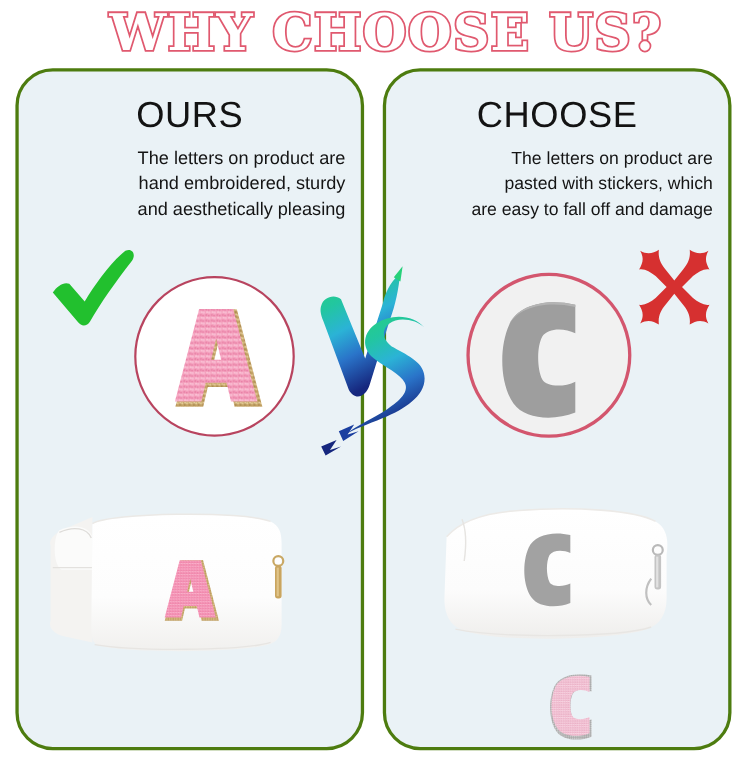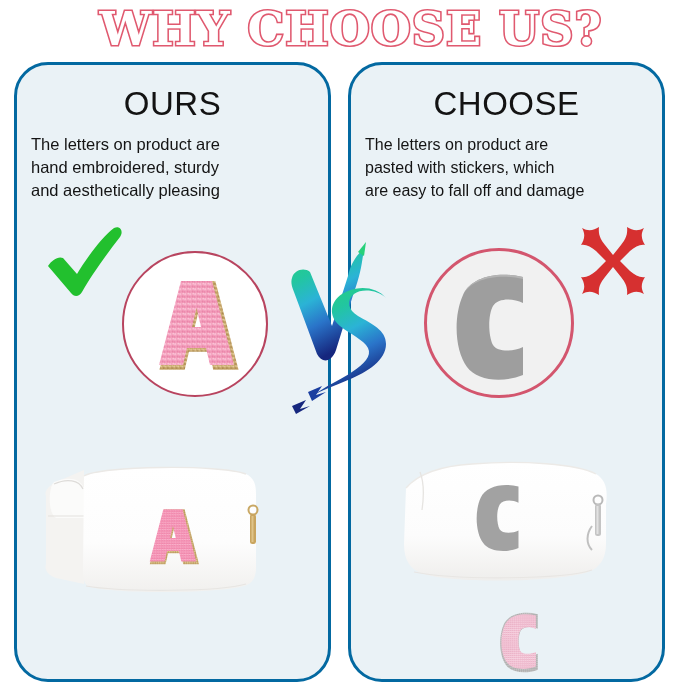--- a/index.html
+++ b/index.html
@@ -23,7 +23,7 @@
   .panel{
     position:absolute;
     background:#eaf2f6;
-    border:3px solid #0369a1;
+    border:3px solid #4d7c0f;
     border-radius:34px;
     box-sizing:border-box;
   }

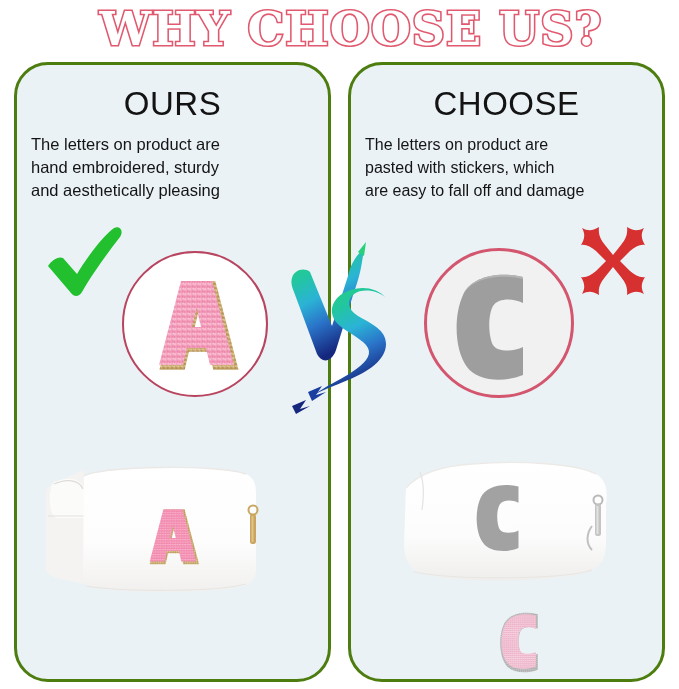--- a/index.html
+++ b/index.html
@@ -42,7 +42,7 @@
   .panel-body{
     position:absolute;left:14px;width:calc(100% - 28px);
     top:68px;
-    text-align:left;
+    text-align:right;
     font-size:16.5px;
     line-height:23px;
     color:#141414;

### [EXERCISE BRIEF]
After dropping the pictures, please set down the lines from the beginning of the listing through the line containing "line-height:23px;", both included, exactly as they stand.

### [WRITTEN SOLUTION]
--- a/index.html
+++ b/index.html
@@ -23,7 +23,7 @@
   .panel{
     position:absolute;
     background:#eaf2f6;
-    border:3px solid #0369a1;
+    border:3px solid #4d7c0f;
     border-radius:34px;
     box-sizing:border-box;
   }

--- a/index.html
+++ b/index.html
@@ -42,7 +42,7 @@
   .panel-body{
     position:absolute;left:14px;width:calc(100% - 28px);
     top:68px;
-    text-align:left;
+    text-align:right;
     font-size:16.5px;
     line-height:23px;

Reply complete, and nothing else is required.